Chavo shares his plans to commit suicide with his friend Doc (Stefan Valdobrev) who prescribes him anti-depressants.

The film reflects his complicated relationship with his oppressive artist father and the tragic destiny of his younger brother who ends up drowning.

Tension heightens in the film. The turmoil of nature reflects the loneliness of the architect and his feelings of guilt.

He thinks of his lost love Neva (Snezhina Petrova) and somehow expects a miracle after he drinks the tenth bottle of vodka.
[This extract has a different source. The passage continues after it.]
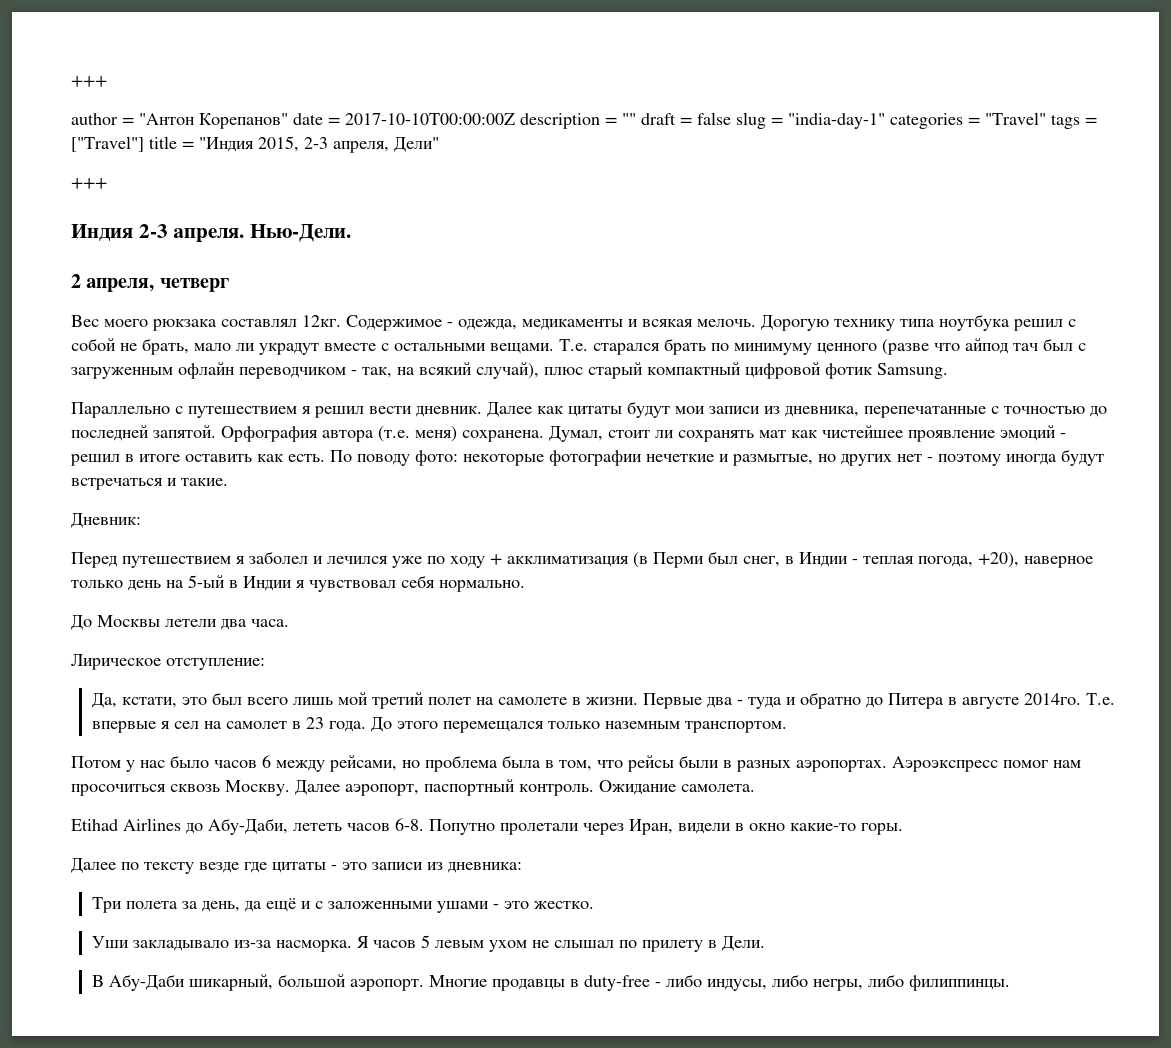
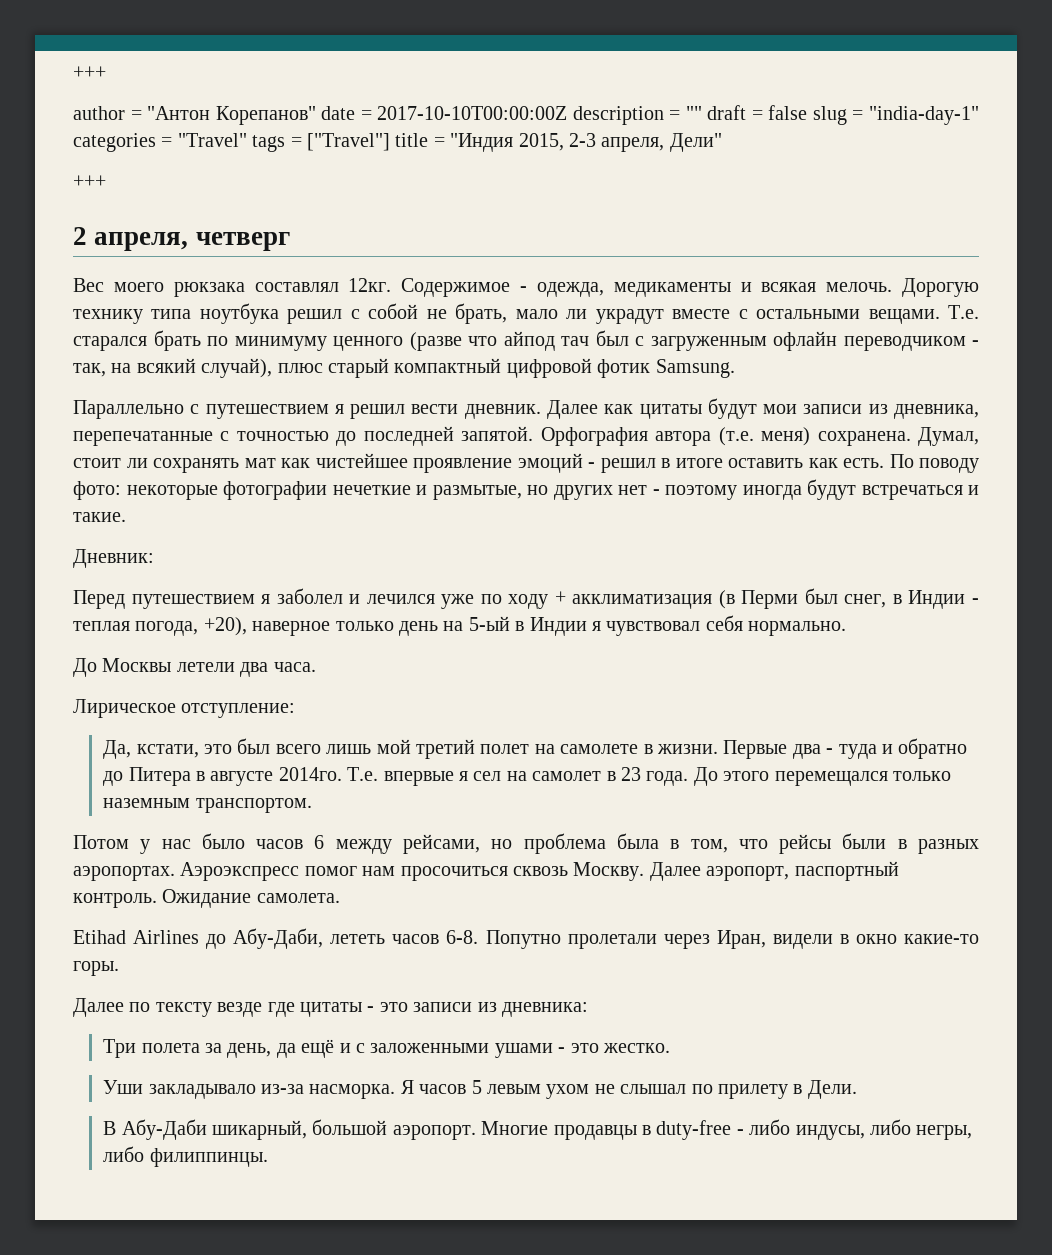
- Индия 2-3 апреля. Нью-Дели.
Because of her he left his wife Tanya and his children.

The structure of the film is non-linear, the past present and future are inter-connected and create a special atmosphere of ambiguity. The end of the film is unexpected and we find out that the friend Gina committed suicide by jumping into the sea.

==Cast==
- Deyan Donkov as Chavo
- Snezhina Petrova as Neva
- Svetla Yancheva as Gina
- Stefan Valdobrev as Doc
- Vassil Gurov as Ginji
- Veselin Mezekliev as Father
- Leonid Yovchev as Plamka
- Petya Silyanova as Mother
- Bilyana Kazakova as Nel
- Miroslava Gogovska as Tanichka
- André Chandelle as The Canadian
- Joreta Nikolova as Denata
- Maria Simeonova as Gill

==Production==
The film was based on the novel of the same name by Ina Vultchanova published in 2007.
It was shot over five weeks in September and October 2013 in Sozopol, Ahtopol and Sinemorets.

===Accolades===
In October 2014, The Sinking of Sozopol received two awards at the 32nd Golden Rose Bulgarian Feature Film Festival in Varna; Best Actress award (Snejina Petrova) and Best Screenplay award (Ina Valchanova and Kostadin Bonev).
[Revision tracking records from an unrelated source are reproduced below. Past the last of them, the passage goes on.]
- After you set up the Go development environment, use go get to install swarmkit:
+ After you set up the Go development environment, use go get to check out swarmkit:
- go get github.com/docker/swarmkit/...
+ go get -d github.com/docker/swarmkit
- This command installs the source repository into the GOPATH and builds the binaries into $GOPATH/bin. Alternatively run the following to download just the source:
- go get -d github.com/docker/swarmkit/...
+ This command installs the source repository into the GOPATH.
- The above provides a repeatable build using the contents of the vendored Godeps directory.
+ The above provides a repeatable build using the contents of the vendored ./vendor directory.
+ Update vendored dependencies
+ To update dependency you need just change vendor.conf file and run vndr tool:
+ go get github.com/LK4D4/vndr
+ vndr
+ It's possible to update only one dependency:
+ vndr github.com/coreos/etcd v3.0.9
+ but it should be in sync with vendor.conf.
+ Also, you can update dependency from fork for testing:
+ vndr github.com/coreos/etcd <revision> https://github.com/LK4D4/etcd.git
In May 2015 the film was nominated at the New York City International Film Festival in seven categories and won the award for the Best Foreign Film.

In July 2015 the film won an award Best Ensemble Cast at the Milano International Film Festival Awards.

In June 2015 the film won awards from the Bulgarian Film Academy in four categories.

In August 2016 the film won three awards at the Prague Independent Film Festival including the Grand Prix — Golden Eagle, Best Director for Kostadin Bonev and Best Cinematography for Konstantin Zankov.

In September 2016 at the International Film Festival in Brasov the movie won the 'best film award'.